How many of the lines below include the word "color"? Only the number should be given.

§ §

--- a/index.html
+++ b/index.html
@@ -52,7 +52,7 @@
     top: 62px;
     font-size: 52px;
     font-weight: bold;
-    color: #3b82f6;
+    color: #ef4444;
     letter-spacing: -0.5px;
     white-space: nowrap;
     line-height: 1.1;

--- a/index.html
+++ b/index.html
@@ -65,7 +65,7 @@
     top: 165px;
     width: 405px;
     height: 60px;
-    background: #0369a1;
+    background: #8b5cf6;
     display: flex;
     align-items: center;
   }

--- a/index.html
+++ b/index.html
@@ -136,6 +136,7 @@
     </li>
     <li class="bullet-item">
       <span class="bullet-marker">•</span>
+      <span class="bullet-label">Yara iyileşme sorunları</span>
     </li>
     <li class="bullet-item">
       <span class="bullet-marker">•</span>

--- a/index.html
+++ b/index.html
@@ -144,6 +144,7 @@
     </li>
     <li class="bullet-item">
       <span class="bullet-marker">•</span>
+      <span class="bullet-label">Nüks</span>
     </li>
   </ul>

§ §

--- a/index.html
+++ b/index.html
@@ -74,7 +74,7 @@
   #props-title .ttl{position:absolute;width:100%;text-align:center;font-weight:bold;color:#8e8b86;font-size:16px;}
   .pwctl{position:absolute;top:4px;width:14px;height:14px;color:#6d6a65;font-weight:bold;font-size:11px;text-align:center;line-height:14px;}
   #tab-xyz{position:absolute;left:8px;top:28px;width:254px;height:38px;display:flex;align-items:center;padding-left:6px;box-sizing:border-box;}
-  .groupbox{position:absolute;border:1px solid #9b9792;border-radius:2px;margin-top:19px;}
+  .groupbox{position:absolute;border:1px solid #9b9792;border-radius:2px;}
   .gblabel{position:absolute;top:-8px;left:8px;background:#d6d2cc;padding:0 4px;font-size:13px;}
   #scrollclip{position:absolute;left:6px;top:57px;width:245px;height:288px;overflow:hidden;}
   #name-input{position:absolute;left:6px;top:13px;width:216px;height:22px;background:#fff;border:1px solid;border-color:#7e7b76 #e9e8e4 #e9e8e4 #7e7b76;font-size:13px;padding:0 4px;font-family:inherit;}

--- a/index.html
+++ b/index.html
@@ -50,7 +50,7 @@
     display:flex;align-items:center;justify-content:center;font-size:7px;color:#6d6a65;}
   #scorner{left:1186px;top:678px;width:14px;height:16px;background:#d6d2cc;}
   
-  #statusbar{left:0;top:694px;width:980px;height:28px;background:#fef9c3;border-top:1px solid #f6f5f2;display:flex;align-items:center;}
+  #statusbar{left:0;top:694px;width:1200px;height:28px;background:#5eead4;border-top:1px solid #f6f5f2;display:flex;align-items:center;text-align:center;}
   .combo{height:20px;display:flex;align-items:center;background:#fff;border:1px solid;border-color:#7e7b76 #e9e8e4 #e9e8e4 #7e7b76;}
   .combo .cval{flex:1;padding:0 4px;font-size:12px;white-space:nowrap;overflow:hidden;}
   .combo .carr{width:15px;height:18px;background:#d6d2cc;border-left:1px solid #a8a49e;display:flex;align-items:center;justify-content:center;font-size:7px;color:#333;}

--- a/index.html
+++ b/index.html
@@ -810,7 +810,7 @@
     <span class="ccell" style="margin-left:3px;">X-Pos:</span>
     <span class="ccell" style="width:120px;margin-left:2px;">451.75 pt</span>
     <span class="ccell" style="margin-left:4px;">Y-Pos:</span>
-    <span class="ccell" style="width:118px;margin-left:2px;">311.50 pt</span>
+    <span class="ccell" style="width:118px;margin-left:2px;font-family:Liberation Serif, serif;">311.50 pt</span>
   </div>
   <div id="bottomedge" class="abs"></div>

§ §

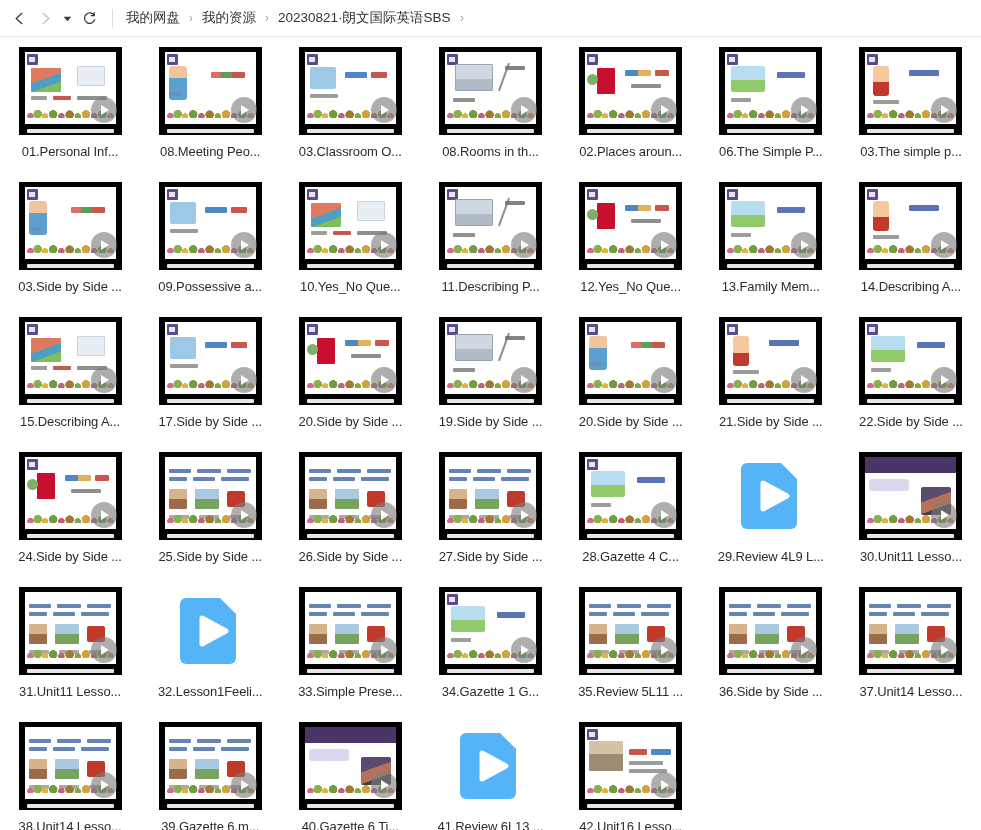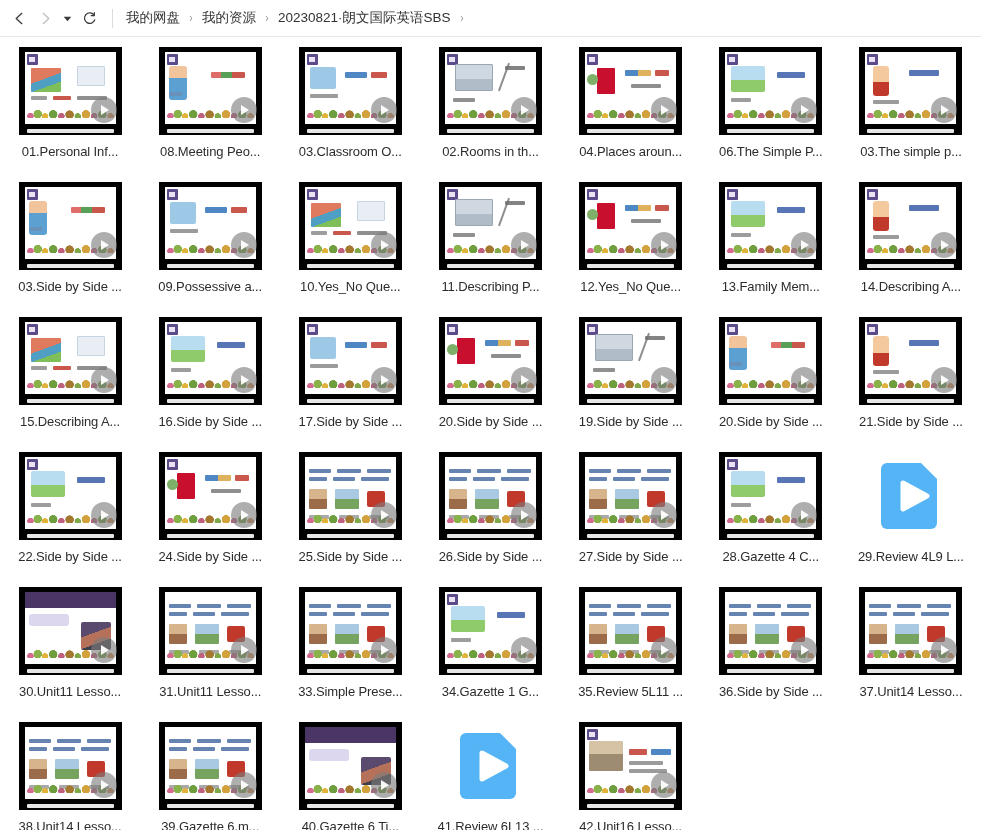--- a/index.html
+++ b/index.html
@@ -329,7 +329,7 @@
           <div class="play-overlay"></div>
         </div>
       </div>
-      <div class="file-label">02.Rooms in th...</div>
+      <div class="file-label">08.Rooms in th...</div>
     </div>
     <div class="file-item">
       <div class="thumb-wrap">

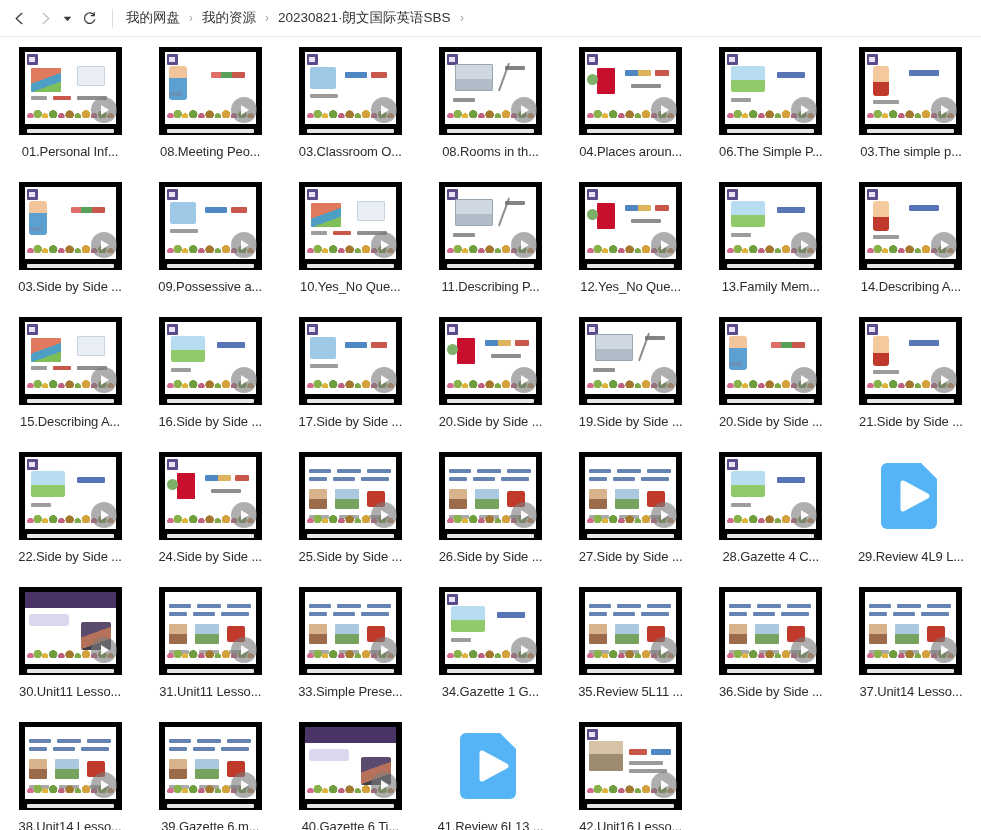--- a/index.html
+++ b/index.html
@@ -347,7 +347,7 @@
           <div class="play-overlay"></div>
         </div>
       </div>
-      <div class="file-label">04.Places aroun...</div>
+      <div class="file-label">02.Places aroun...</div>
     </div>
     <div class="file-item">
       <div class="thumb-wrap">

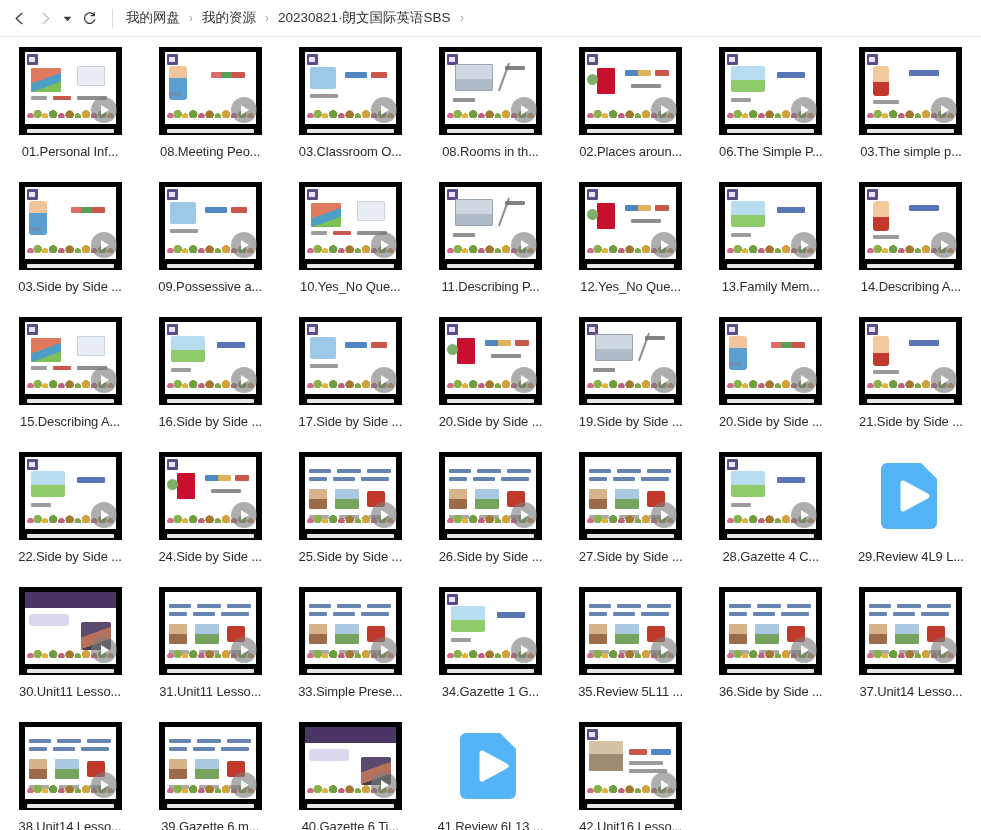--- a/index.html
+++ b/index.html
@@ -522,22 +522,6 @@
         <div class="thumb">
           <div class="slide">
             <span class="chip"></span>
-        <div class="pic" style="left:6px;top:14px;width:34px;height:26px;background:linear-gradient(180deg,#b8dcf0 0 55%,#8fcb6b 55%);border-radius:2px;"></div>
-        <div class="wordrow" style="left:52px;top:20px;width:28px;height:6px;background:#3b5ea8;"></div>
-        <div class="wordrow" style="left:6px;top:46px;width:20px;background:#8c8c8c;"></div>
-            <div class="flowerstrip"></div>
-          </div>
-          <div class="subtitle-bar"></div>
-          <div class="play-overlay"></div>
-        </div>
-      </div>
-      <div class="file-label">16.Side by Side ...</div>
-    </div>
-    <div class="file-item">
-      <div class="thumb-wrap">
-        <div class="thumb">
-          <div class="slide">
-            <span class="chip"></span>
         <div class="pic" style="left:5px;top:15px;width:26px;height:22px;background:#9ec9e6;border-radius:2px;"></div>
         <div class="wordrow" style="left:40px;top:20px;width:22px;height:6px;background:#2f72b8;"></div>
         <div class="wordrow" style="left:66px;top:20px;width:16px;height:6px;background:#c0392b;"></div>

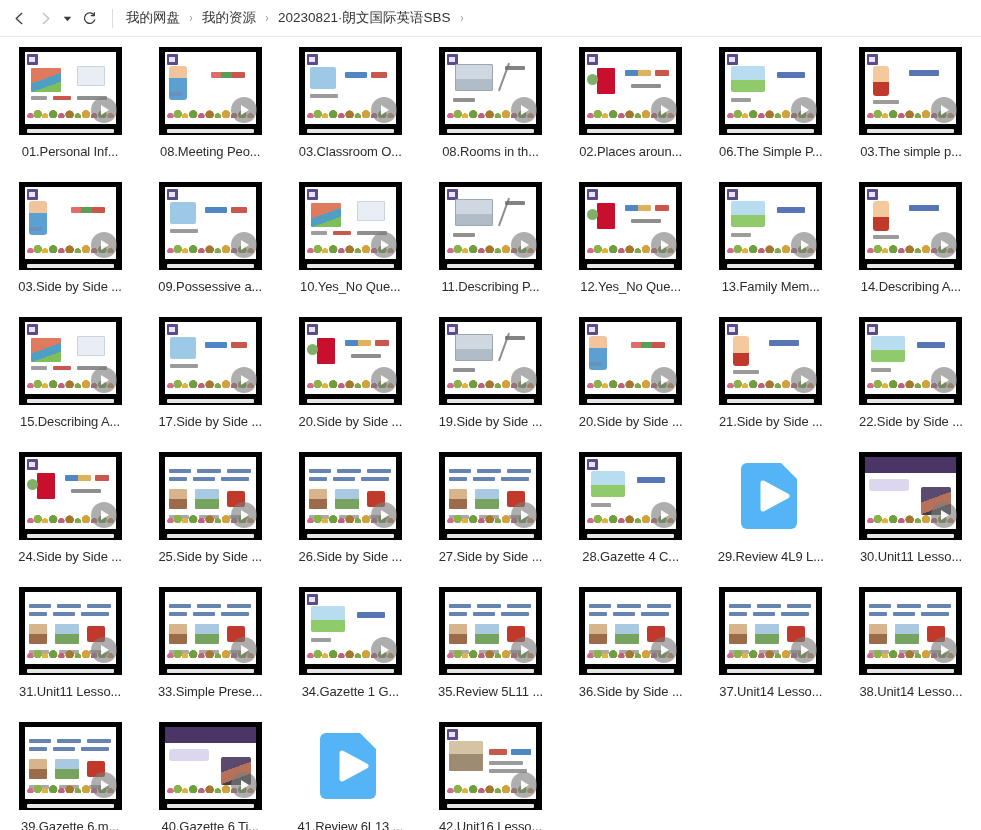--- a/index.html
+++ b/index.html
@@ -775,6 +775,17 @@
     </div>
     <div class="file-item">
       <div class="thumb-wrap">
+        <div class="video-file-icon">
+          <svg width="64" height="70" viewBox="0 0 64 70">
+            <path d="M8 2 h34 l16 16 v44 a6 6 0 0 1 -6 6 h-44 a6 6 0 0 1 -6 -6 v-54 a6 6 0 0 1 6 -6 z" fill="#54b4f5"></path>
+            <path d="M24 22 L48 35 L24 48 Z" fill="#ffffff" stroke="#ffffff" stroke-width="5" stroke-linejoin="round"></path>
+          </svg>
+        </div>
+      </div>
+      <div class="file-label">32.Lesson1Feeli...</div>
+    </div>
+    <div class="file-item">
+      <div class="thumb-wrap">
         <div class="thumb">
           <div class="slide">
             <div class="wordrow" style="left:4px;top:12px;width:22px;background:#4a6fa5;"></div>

§ §

OUTPUT OF THE TASK:
8